UNE DEGRADATION BRUTALE DE L’IMAGE DES ETATS UNIS
Depuis l’Eurobaromètre de l’automne 2024, l’image des Etats Unis s’est spectaculairement détériorée. Alors que les opinions favorables et défavorables étaient jusque-là équilibrées (à 47% chacune), les premières sont tombées à 29% tandis que les secondes ont bondi à 67%. Si les Etats Unis restent encore perçus plus positivement que la Russie (avis favorables à seulement 14%, contre 83% défavorables), ils n’obtiennent désormais pas de meilleurs scores que la Chine.
La dégradation est généralisée à presque tous les Etats membres (avec quelques exceptions où la situation reste stable) et elle est particulièrement marquée dans des pays traditionnellement proches des Etats Unis (Danemark, -34% ; Pays-Bas, -32% ; Portugal, -26% ; Belgique, – 22% ; Allemagne, – 22% ; Pologne, – 19% ; Irlande ; – 18%) comme dans d’autres (Finlande, – 29% ; Suède, – 28% ; Lituanie, – 29% ; Espagne, – 25% ; France, Lettonie, Croatie, – 19%).
Le solde d’image des Etats Unis est négatif dans tous les pays sauf deux, la Pologne (56% d’opinions favorables contre 37%) et la Roumanie (65% contre 31%). En Hongrie, les avis sont équilibrés. Les écarts restent relativement faibles en Lettonie, Lituanie, Bulgarie et Chypre (moins de 10 points d’écart). En revanche, l’image américaine est fortement dégradée notamment dans des pays traditionnellement atlantistes – Pays-Bas (12% favorables, 88% défavorables), Danemark (13% contre 85%), Allemagne (17% contre 81%), Belgique (22% contre 77%), Luxembourg (19% contre 77%), Irlande (24% contre 73%) – ainsi qu’en Suède (18% contre 82%), Finlande (24% contre 75%), Espagne (19% contre 77%) ou Slovénie (25% contre 72%).
Une autre question portait sur le sentiment général quant à la direction prise dans les États-Unis. A l’automne 2024, 28% des sondés jugeaient que les choses allaient dans une bonne direction contre 52% dans une mauvaise (et 19% de réponses neutres) – un résultat légèrement inférieur à celui de l’UE (36 % « bonne direction », 51 % « mauvaise »).
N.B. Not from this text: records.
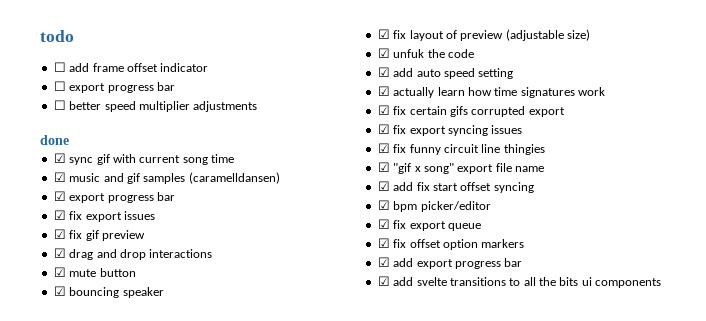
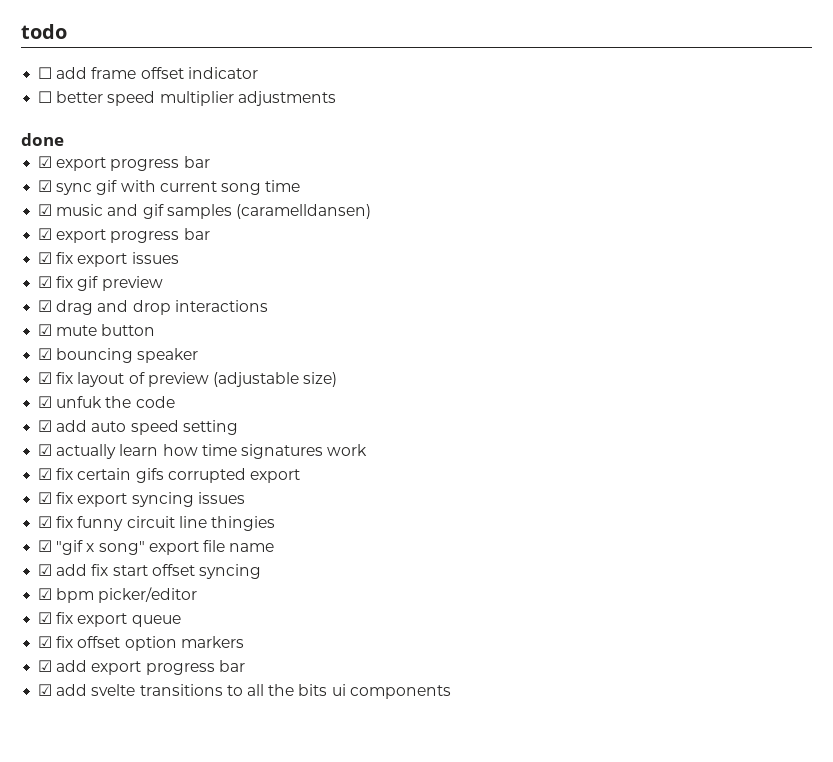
- ☐ export progress bar
  done
+ ☑ export progress bar

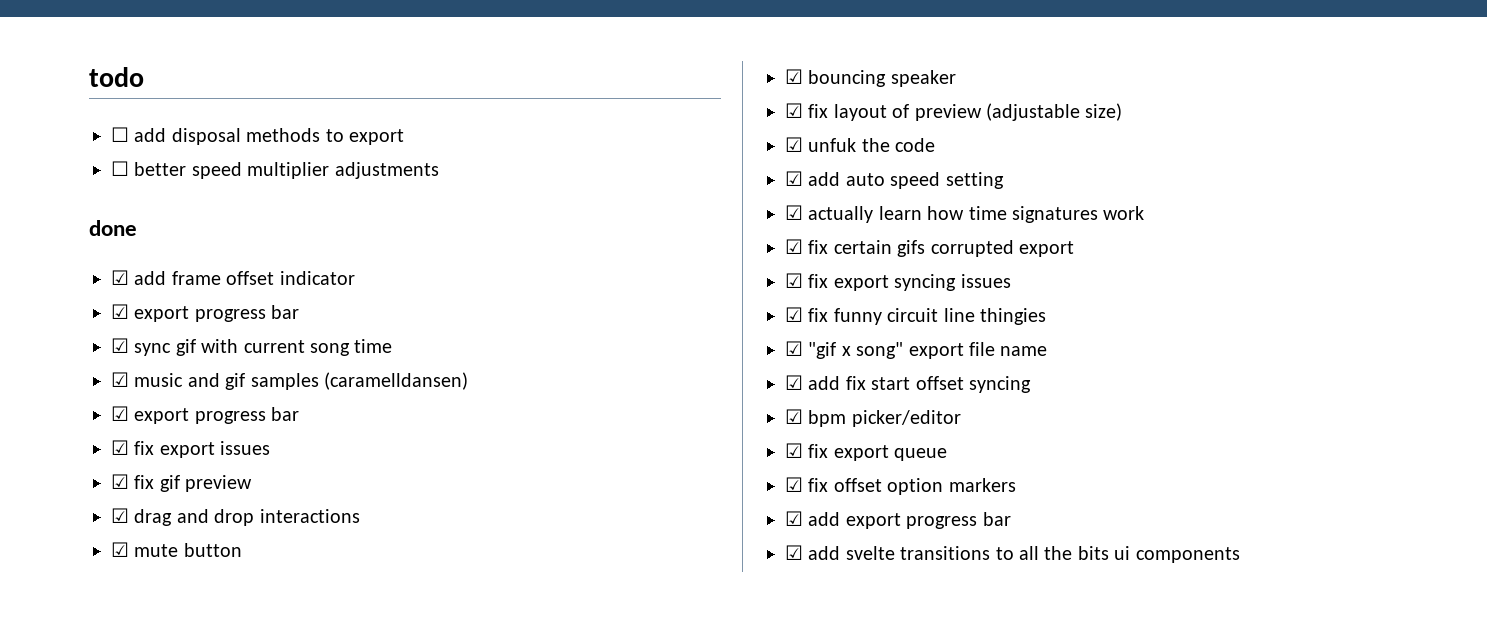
- ☐ add frame offset indicator
+ ☐ add disposal methods to export
+ ☑ add frame offset indicator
Six mois plus tard, le regard porté sur les États-Unis s’est fortement assombri : seuls 17 % estiment que le pays suit une bonne direction, contre 73 % une mauvaise alors que les réponses pour l’UE sont restées pratiquement inchangées (- 1 point).
Les reculs les plus marqués se constatent en Pologne (- 21 points), en Croatie (- 16 points), en Espagne, en Belgique (- 15% dans ces deux pays), en Allemagne, en Italie (- 14%), dans les Etats baltes (entre 9% et 14% de baisse), dans les trois pays nordiques (- 11%), en Autriche et en Slovaquie (- 12%).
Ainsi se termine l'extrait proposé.